Using the Rubin Batch Systems

NCSA hosts a few HTCondor clusters and a Slurm cluster for Rubin Observatory. Of particular interest to DM developers will be:

  • HTCondor DAC Cluster - general user HTCondor pool

  • HTCondor Prod Cluster - HTCondor pool for formal data products

  • Slurm Cluster - general use Slurm cluster (replaces legacy Slurm “verification cluster”)

This page is designed primarily to assist users of the HTCondor DAC Cluster and Slurm Cluster.

  1. Rubin Batch Systems: Overview

  2. Rubin Batch Systems: Connecting and Authenticating

  3. Rubin Batch Systems: GPFS Directory Spaces

  4. Common Software Available

  5. HTCondor Usage

  6. Slurm Usage

Rubin Batch Systems: Overview

The HTCondor DAC Cluster has the following submit (schedd) nodes from which users can submit jobs and run workflows:

  • lsst-devl01.ncsa.illinois.edu

  • lsst-devl02.ncsa.illinois.edu

  • lsst-devl03.ncsa.illinois.edu

The HTCondor DAC Cluster also has a number of dedicated compute (startd) nodes configured with partitionable slots.
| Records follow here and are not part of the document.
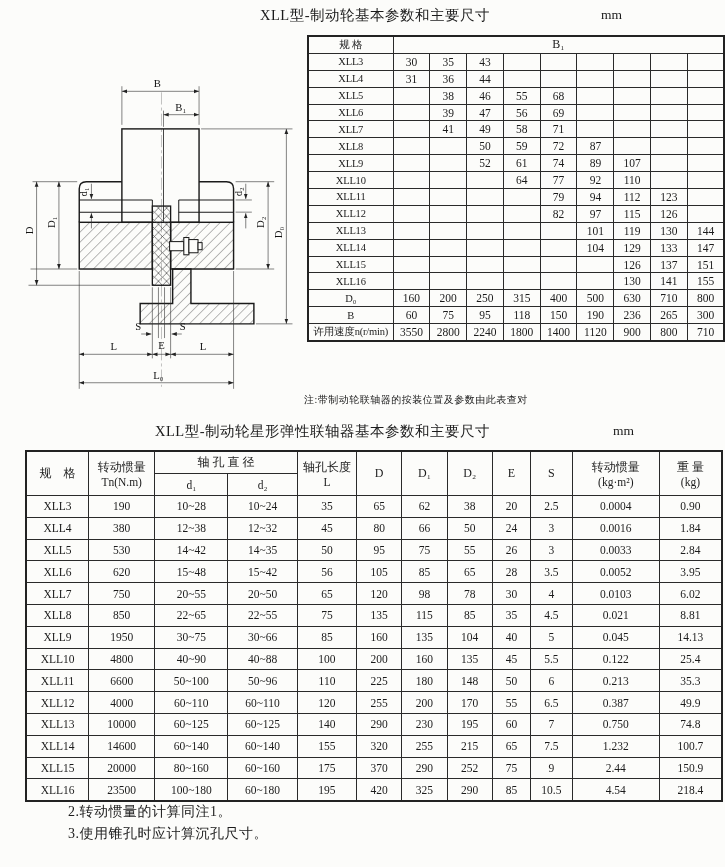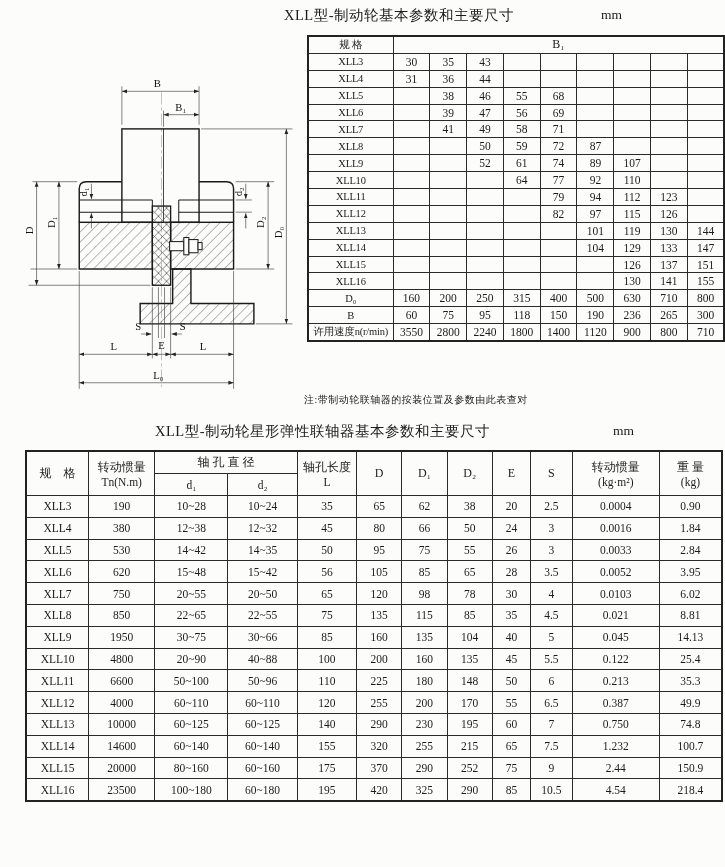--- a/index.html
+++ b/index.html
@@ -44,7 +44,7 @@
 
 <div class="page">
 
-  <div class="title" style="left:284px;top:6px;">XLL型-制动轮基本参数和主要尺寸</div>
+  <div class="title" style="left:260px;top:6px;">XLL型-制动轮基本参数和主要尺寸</div>
   <div class="unit" style="left:601px;top:7px;">mm</div>
 
   <svg class="diagram" viewBox="0 0 280 325">

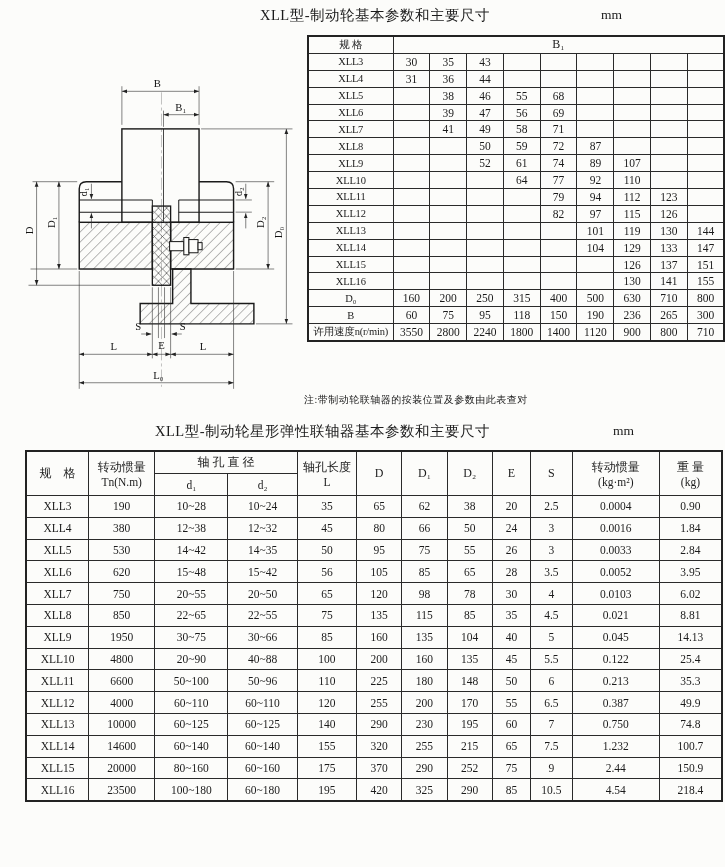--- a/index.html
+++ b/index.html
@@ -522,7 +522,7 @@
         <tr>
           <td class="lab">XLL10</td>
           <td>4800</td>
-          <td>20~90</td>
+          <td>40~90</td>
           <td>40~88</td>
           <td>100</td>
           <td>200</td>

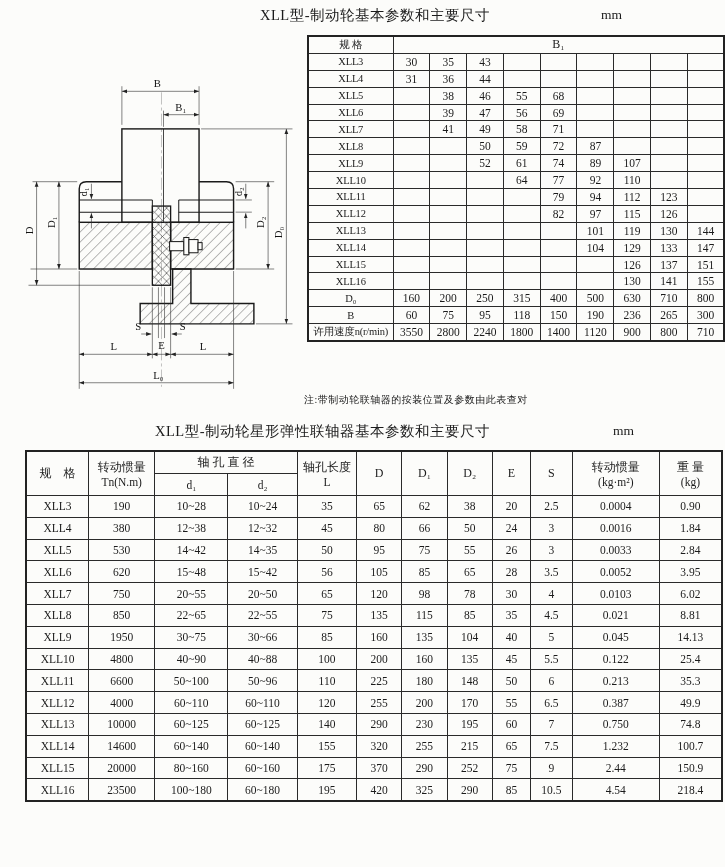--- a/index.html
+++ b/index.html
@@ -621,6 +621,7 @@
   </table>
 
   <div class="footnotes">
+    <div class="fn indent">2.转动惯量的计算同注1。</div>
   </div>
 
 </div>

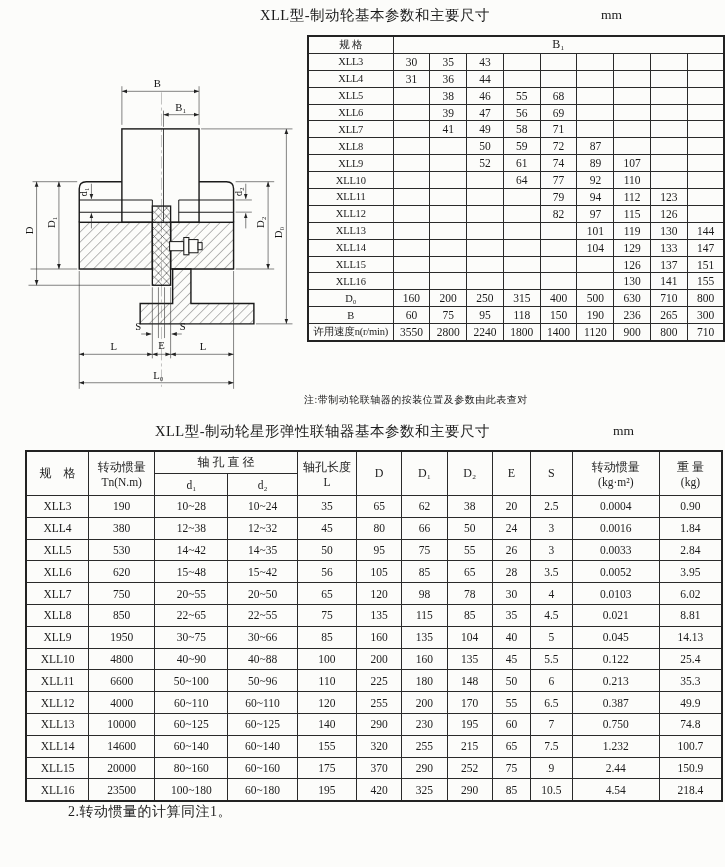--- a/index.html
+++ b/index.html
@@ -622,6 +622,7 @@
 
   <div class="footnotes">
     <div class="fn indent">2.转动惯量的计算同注1。</div>
+    <div class="fn indent">3.使用锥孔时应计算沉孔尺寸。</div>
   </div>
 
 </div>

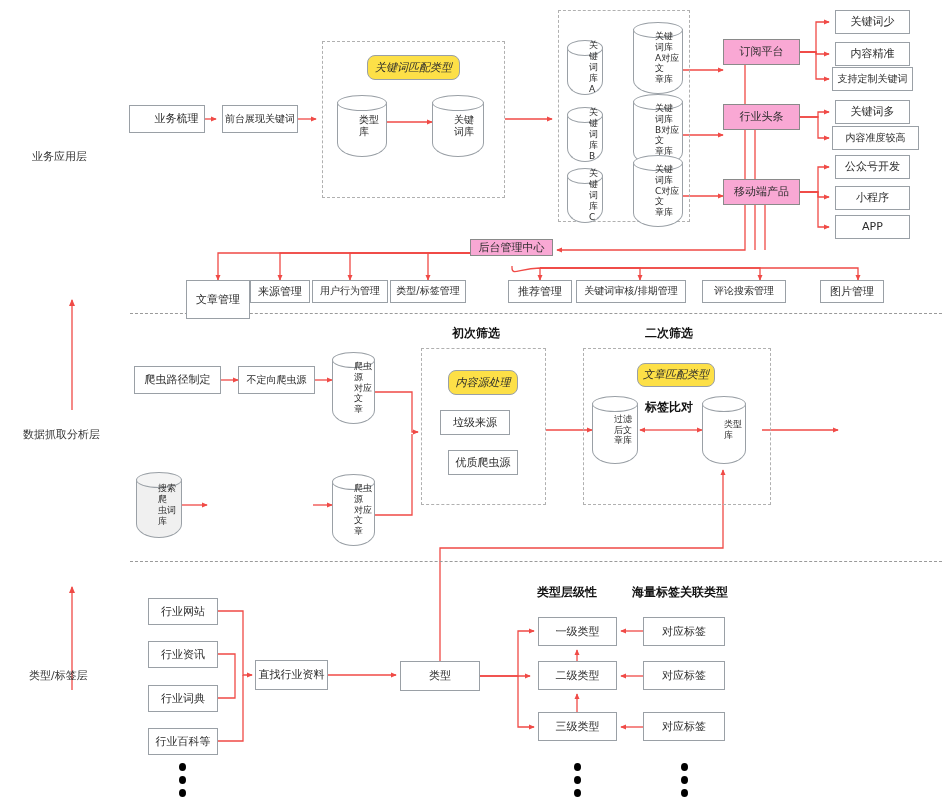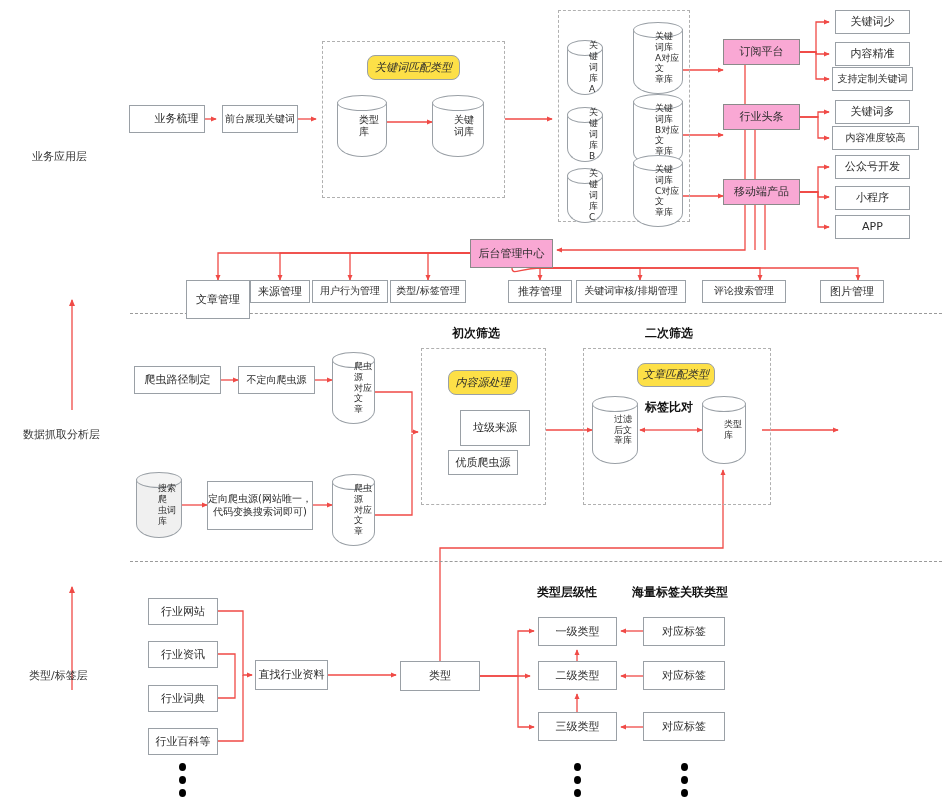--- a/index.html
+++ b/index.html
@@ -197,7 +197,7 @@
   <div class="node boxn" style="left:835px;top:186px;width:75px;height:24px;">小程序</div>
   <div class="node boxn" style="left:835px;top:215px;width:75px;height:24px;">APP</div>
 
-  <div class="node boxgray" style="left:470px;top:239px;width:83px;height:29px;">后台管理中心</div>
+  <div class="node boxgray" style="left:470px;top:239px;width:83px;height:17px;">后台管理中心</div>
 
   <div class="node boxn" style="left:186px;top:280px;width:64px;height:39px;">文章管理</div>
   <div class="node boxn" style="left:250px;top:280px;width:60px;height:23px;">来源管理</div>

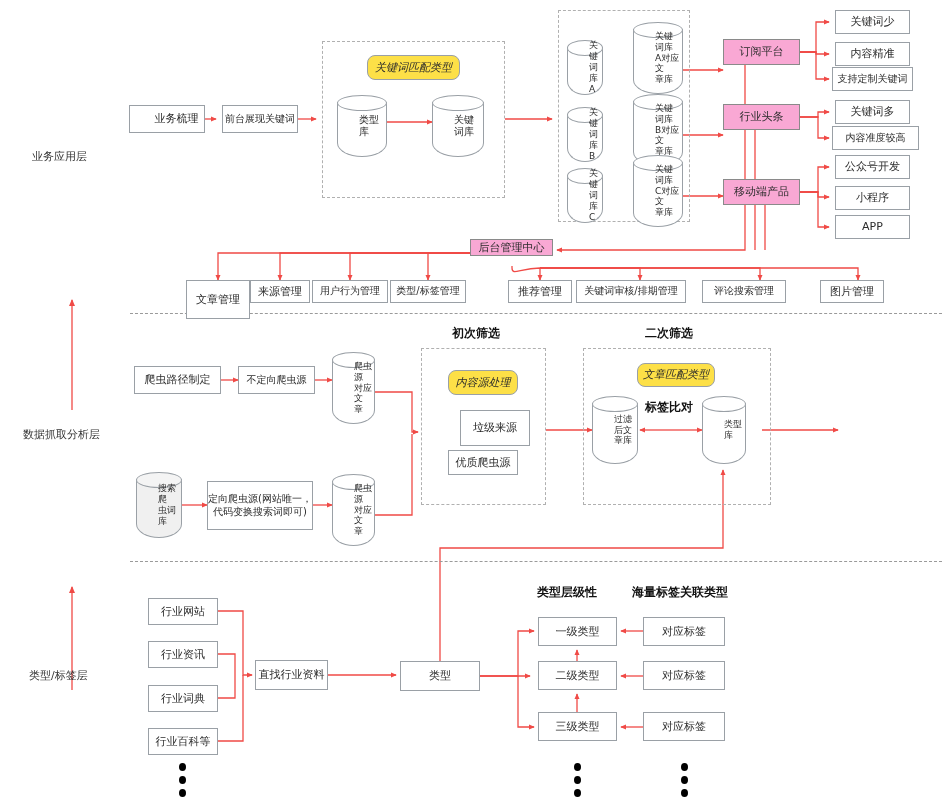--- a/index.html
+++ b/index.html
@@ -237,7 +237,7 @@
   <div class="lbl-b" style="left:452px;top:325px;">初次筛选</div>
   <div class="dashgrp" style="left:421px;top:348px;width:125px;height:157px;"></div>
   <div class="node rounded" style="left:448px;top:370px;width:70px;height:25px;">内容源处理</div>
-  <div class="node boxn" style="left:460px;top:410px;width:70px;height:36px;">垃级来源</div>
+  <div class="node boxn" style="left:440px;top:410px;width:70px;height:25px;">垃级来源</div>
   <div class="node boxn" style="left:448px;top:450px;width:70px;height:25px;">优质爬虫源</div>
 
   <div class="lbl-b" style="left:645px;top:325px;">二次筛选</div>

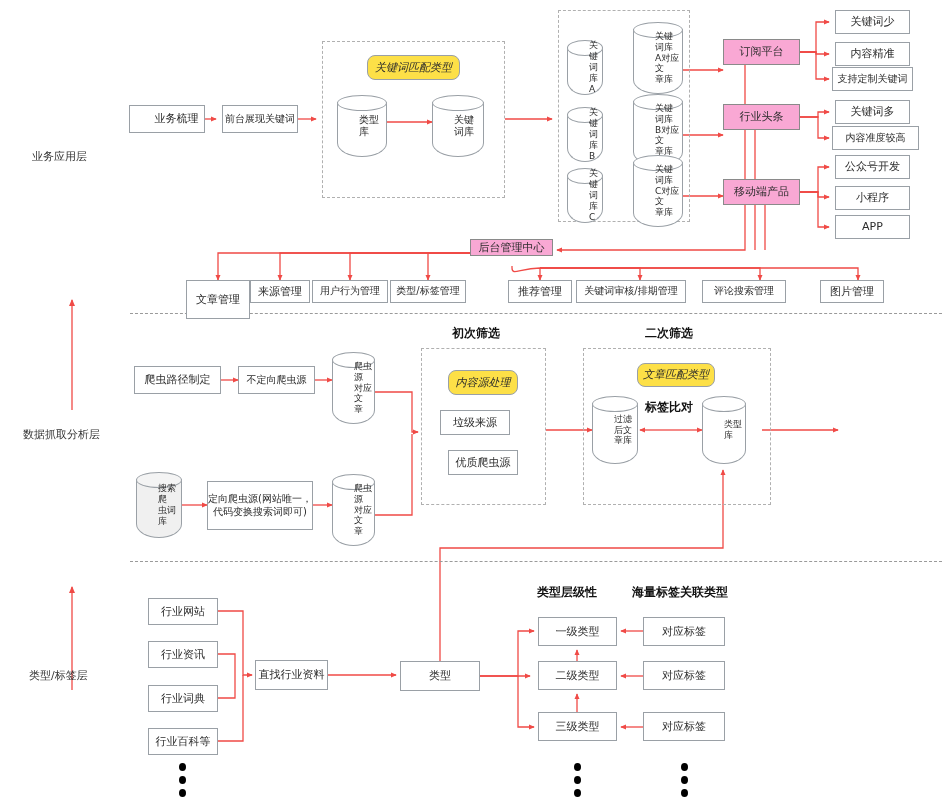--- a/index.html
+++ b/index.html
@@ -224,8 +224,6 @@
     <div class="ctxt" style="white-space:pre-line;font-size:9px;">搜索爬
 虫词库</div>
   </div>
-  <div class="node boxn" style="left:207px;top:481px;width:106px;height:49px;white-space:pre-line;font-size:10px;">定向爬虫源(网站唯一，
-代码变换搜索词即可)</div>
   <div class="cyl" style="left:332px;top:474px;width:43px;height:72px;">
     <div class="cbody"></div>
       <div class="ctop"></div>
Commands such as those described below in HTCondor Usage can be used to view the resources available in the cluster.

Access to the HTCondor Prod Cluster is restricted to users working on formal data products. It has the following dedicated submit (schedd) nodes:

  • lsst-condorprod-sub01.ncsa.illinois.edu

Jobs can be submitted to the Slurm Cluster from any of the above submit nodes.

To report system issues, please submit an IHS ticket tagging NCSA as the responsible organization.

Rubin Batch Systems: Connecting and Authenticating

The batch submit nodes can be accessed after first connecting to the lsst-login nodes. Once connected to an lsst-login node, a user can connect to a submit node via its short hostname (e.g., lsst-devl01) without having to enter a password (Kerberos authentication should be used by default; if your Kerberos ticket expires on the login node you may need to kinit again before proceeding to the submit node).

For various suggestions on streamlining connections through the lsst-login nodes (“jump host” configuration, port forwarding, Kerberos) see related documentation.

Rubin Batch Systems: GPFS Directory Spaces

The nodes in the batch clusters utilize the General Parallel File System (GPFS) to provide shared storage across all of the nodes.

For convenience the bind mounts /scratch , /project , /datasets , and /software have been created to provide views into corresponding spaces in GPFS.

Please see Storage Resources for more general information.

To add/change/delete datasets, see Common Dataset Organization and Policy.

Common Software Available

Refer to Software Common to LDF Servers for more details about software available for use on Rubin Batch systems.

HTCondor Usage

HTCondor: Overview

The HTCondor DAC Cluster and HTCondor Prod Cluster have intentionally been configured to be somewhat like traditional “batch” compute clusters. This makes them a little less traditional in relation to typical HTCondor pools. In particular:

  • nodes are organized into Nodesets (equivalent to queues or partitions)

  • jobs can be submitted to a particular Nodeset (a default Nodeset is applied if the user does not specify one)

  • jobs are submitted with a Walltime (a default Walltime is set if the user does not specify one; a maximum Walltime is configured per Nodeset)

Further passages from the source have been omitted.